Department of Haematology, Guangdong General Hospital, Academy of Medical Sciences, 106 Zhongshan Er Road, Guangzhou, Guangdong, PR China.
Bone Marrow Transplant. 2010 Dec;45(12):1732-40. doi: 10.1038/bmt.2010.195. Epub 2010 Sep 6.
Refractory chronic GVHD (cGVHD) is an important complication after allogeneic hematopoietic SCT and is prognostic of poor outcome. MSCs are involved in tissue repair and modulating immune responses in vitro and in vivo. From April 2005 to October 2008, 19 patients with refractory cGVHD were treated with MSCs derived from the BM of volunteers. The median dose of MSCs was 0.6 × 10(6) cells per kg body weight. Fourteen of 19 patients (73.7%) responded well to MSCs, achieving a CR (n=4) or a PR (n=10). The immunosuppressive agent could be tapered to less than 50% of the starting dose in 5 of 14 surviving patients, and five patients could discontinue immunosuppressive agents. The median duration between MSC administration and immunosuppressive therapy discontinuation was 324 days (range, 200-550 days). No patients experienced adverse events during or immediately after MSC infusion. The 2-year survival rate was 77.7% in this study. Clinical improvement was accompanied by the increasing ratio of CD5+CD19+/CD5-CD19+ B cells and CD8+CD28-/CD8+CD28+ T cells. In conclusion, transfusion of MSCs expanded in vitro, irrespective of the donor, might be a safe and effective salvage therapy for patients with steroid-resistant, cGVHD.
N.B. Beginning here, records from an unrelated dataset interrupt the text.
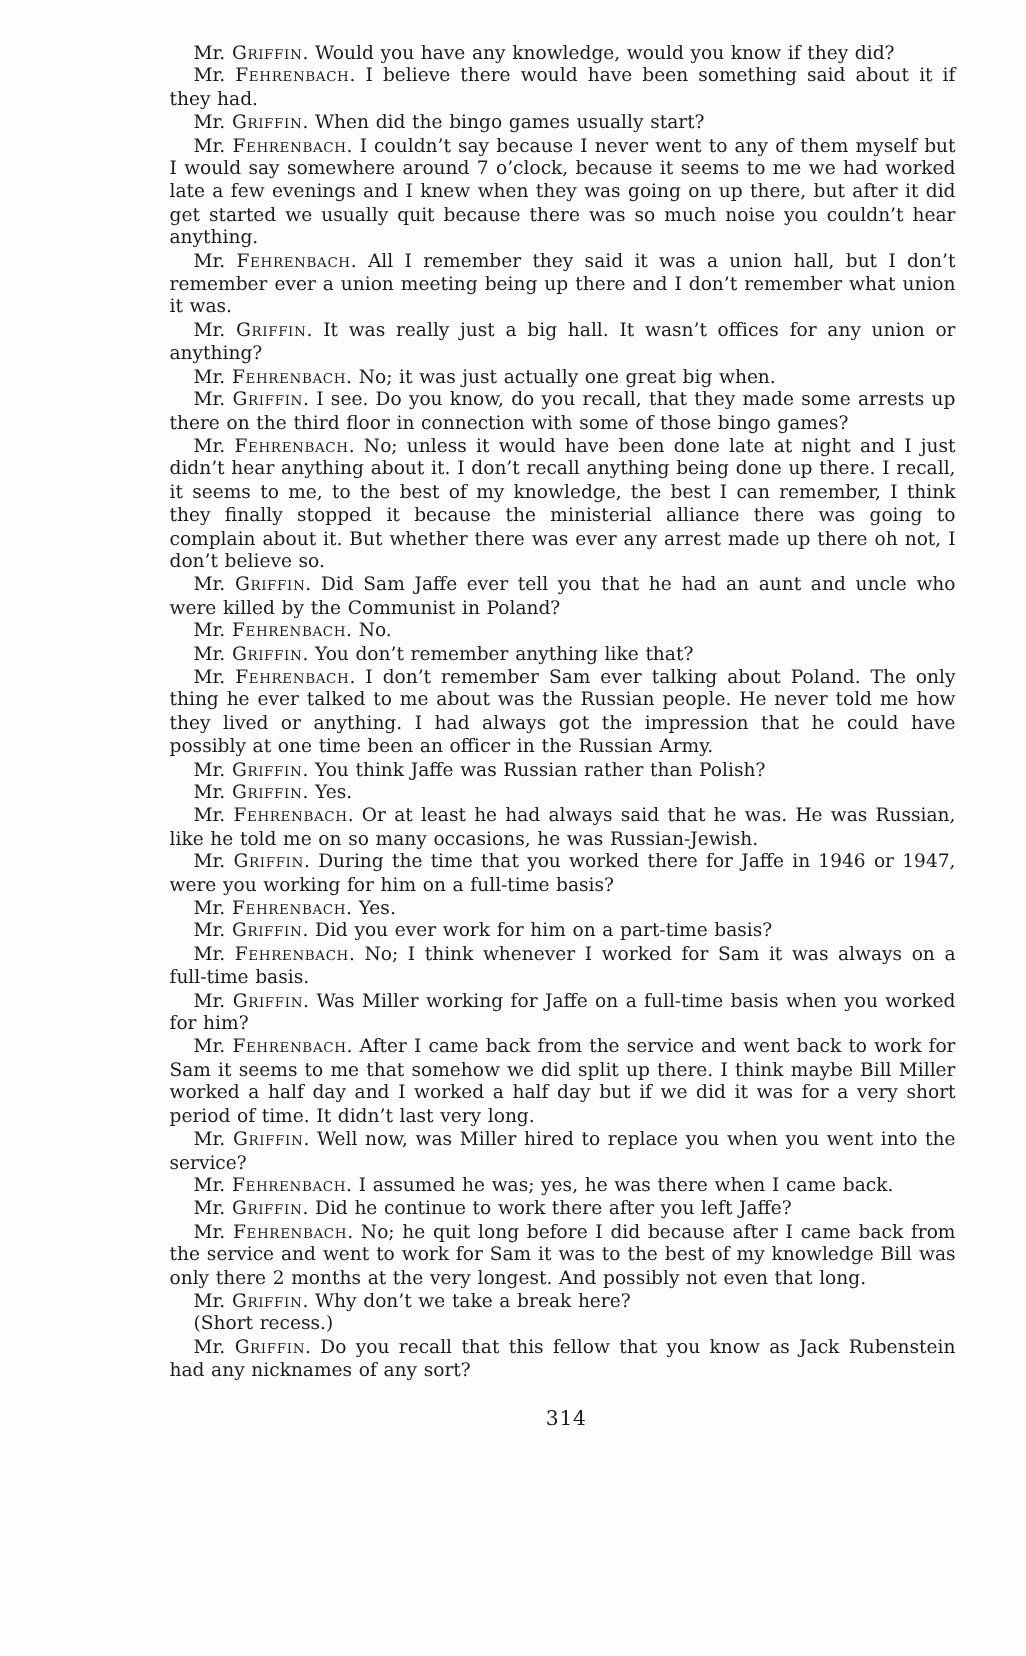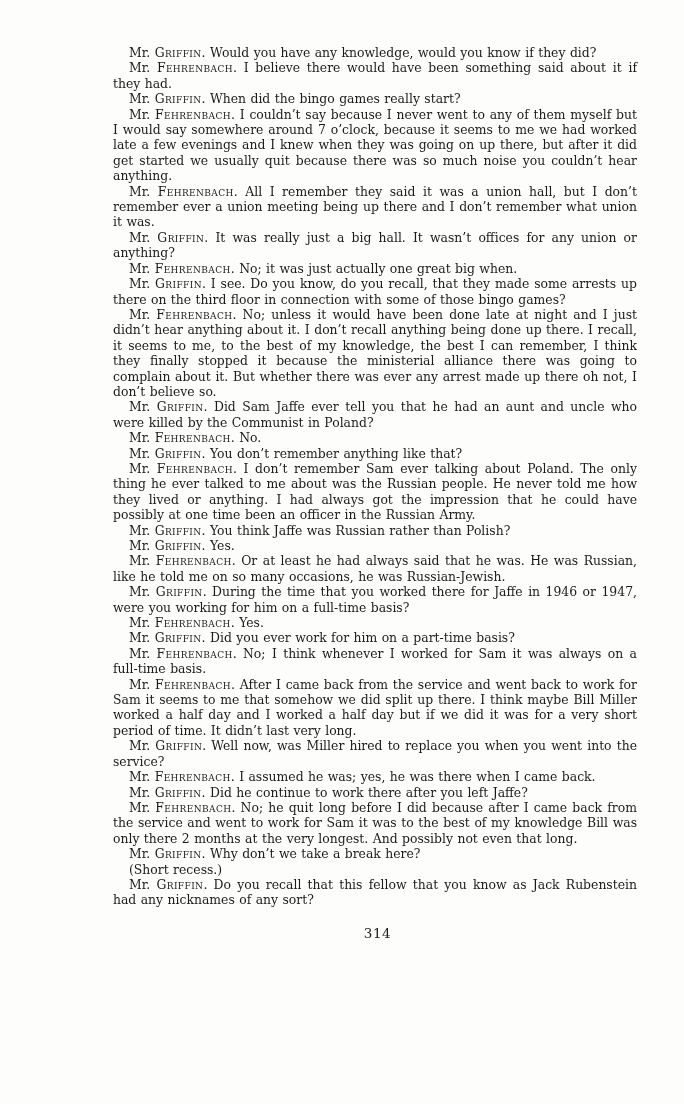"Mr. Griffin. Would you have" .page { padding: 45px 58px 0 113px -> 27px 58px 0 113px }
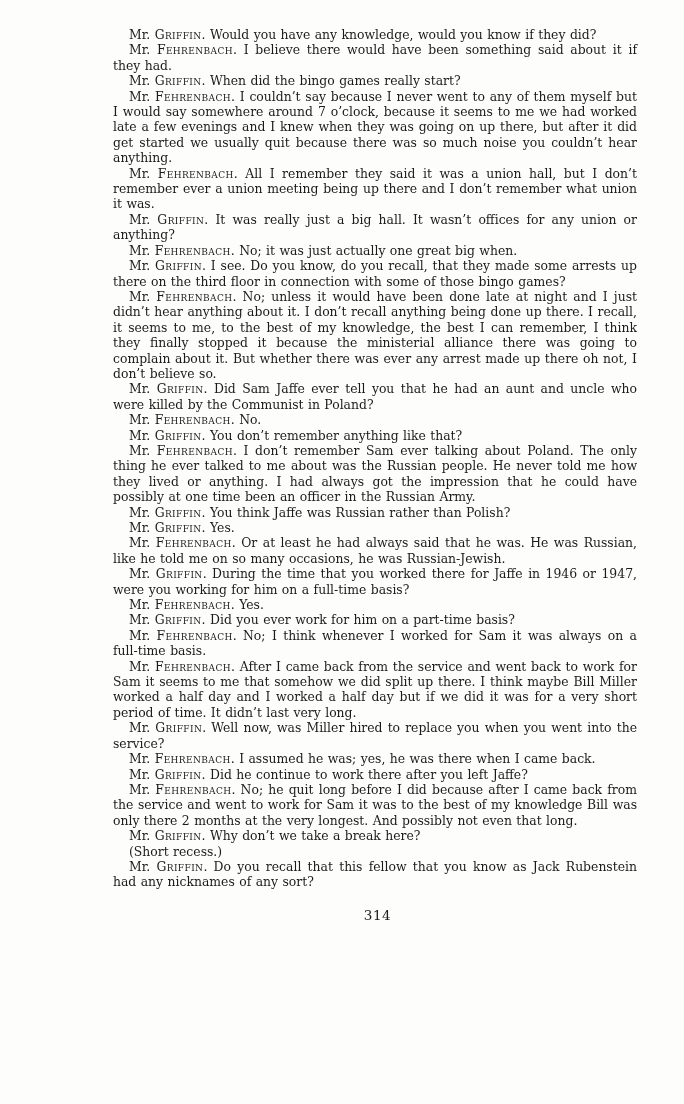"When did the bingo games" span { text: really -> usually }
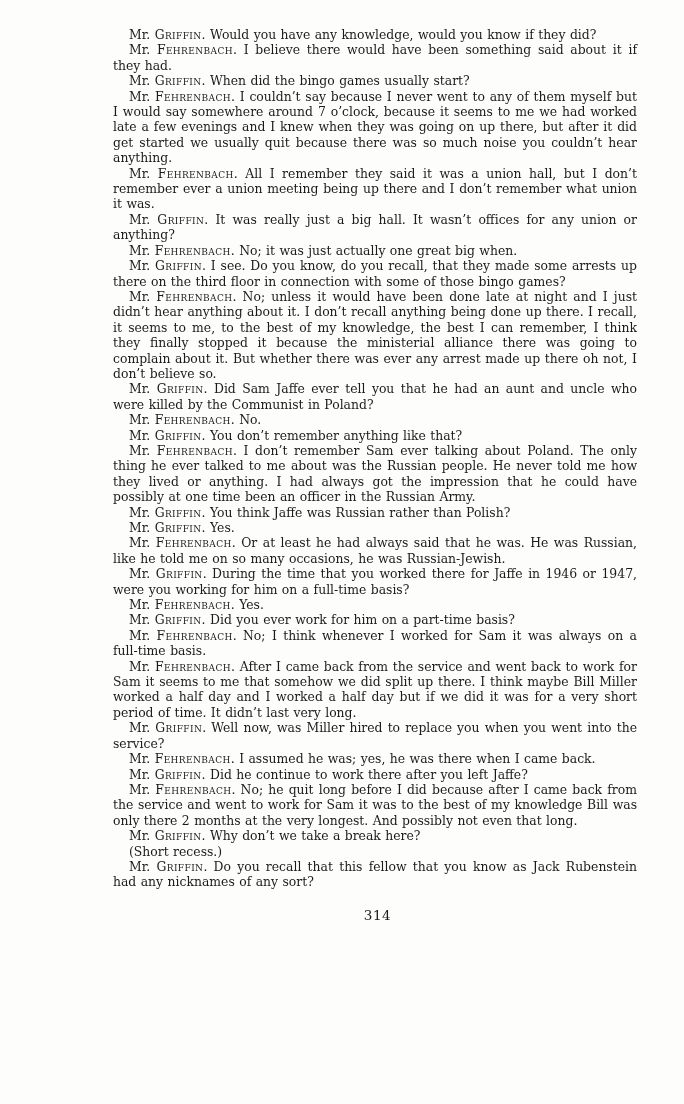"Mr. Griffin. Was Miller working" p.para { html: none -> <p><span>Mr.&nbsp;<span>Griffin</span>.</span> <span>Was Miller working for Jaffe on a full-time basis when you worked for him?</span></p> }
难治性慢性移植物抗宿主病(cGVHD)是异基因造血干细胞移植后的一个重要并发症,预后不良。间充质干细胞(MSCs)参与组织修复,并在体外和体内调节免疫反应。从 2005 年 4 月至 2008 年 10 月,19 例难治性 cGVHD 患者接受了志愿者骨髓来源的 MSCs 治疗。MSCs 的中位剂量为 0.6×10(6)个细胞/每千克体重。19 例患者中有 14 例(73.7%)对 MSCs 反应良好,达到完全缓解(CR,n=4)或部分缓解(PR,n=10)。在 14 例存活患者中有 5 例可将免疫抑制剂减少到起始剂量的 50%以下,5 例患者可停用免疫抑制剂。MSCs 给药与免疫抑制剂停药之间的中位时间为 324 天(范围 200-550 天)。在 MSC 输注期间或之后,没有患者发生不良事件。本研究中,2 年生存率为 77.7%。临床改善伴随着 CD5+CD19+/CD5-CD19+B 细胞和 CD8+CD28-/CD8+CD28+T 细胞的比例增加。总之,体外扩增的 MSCs 输注,无论供者如何,可能是治疗类固醇耐药性 cGVHD 患者的一种安全有效的挽救疗法。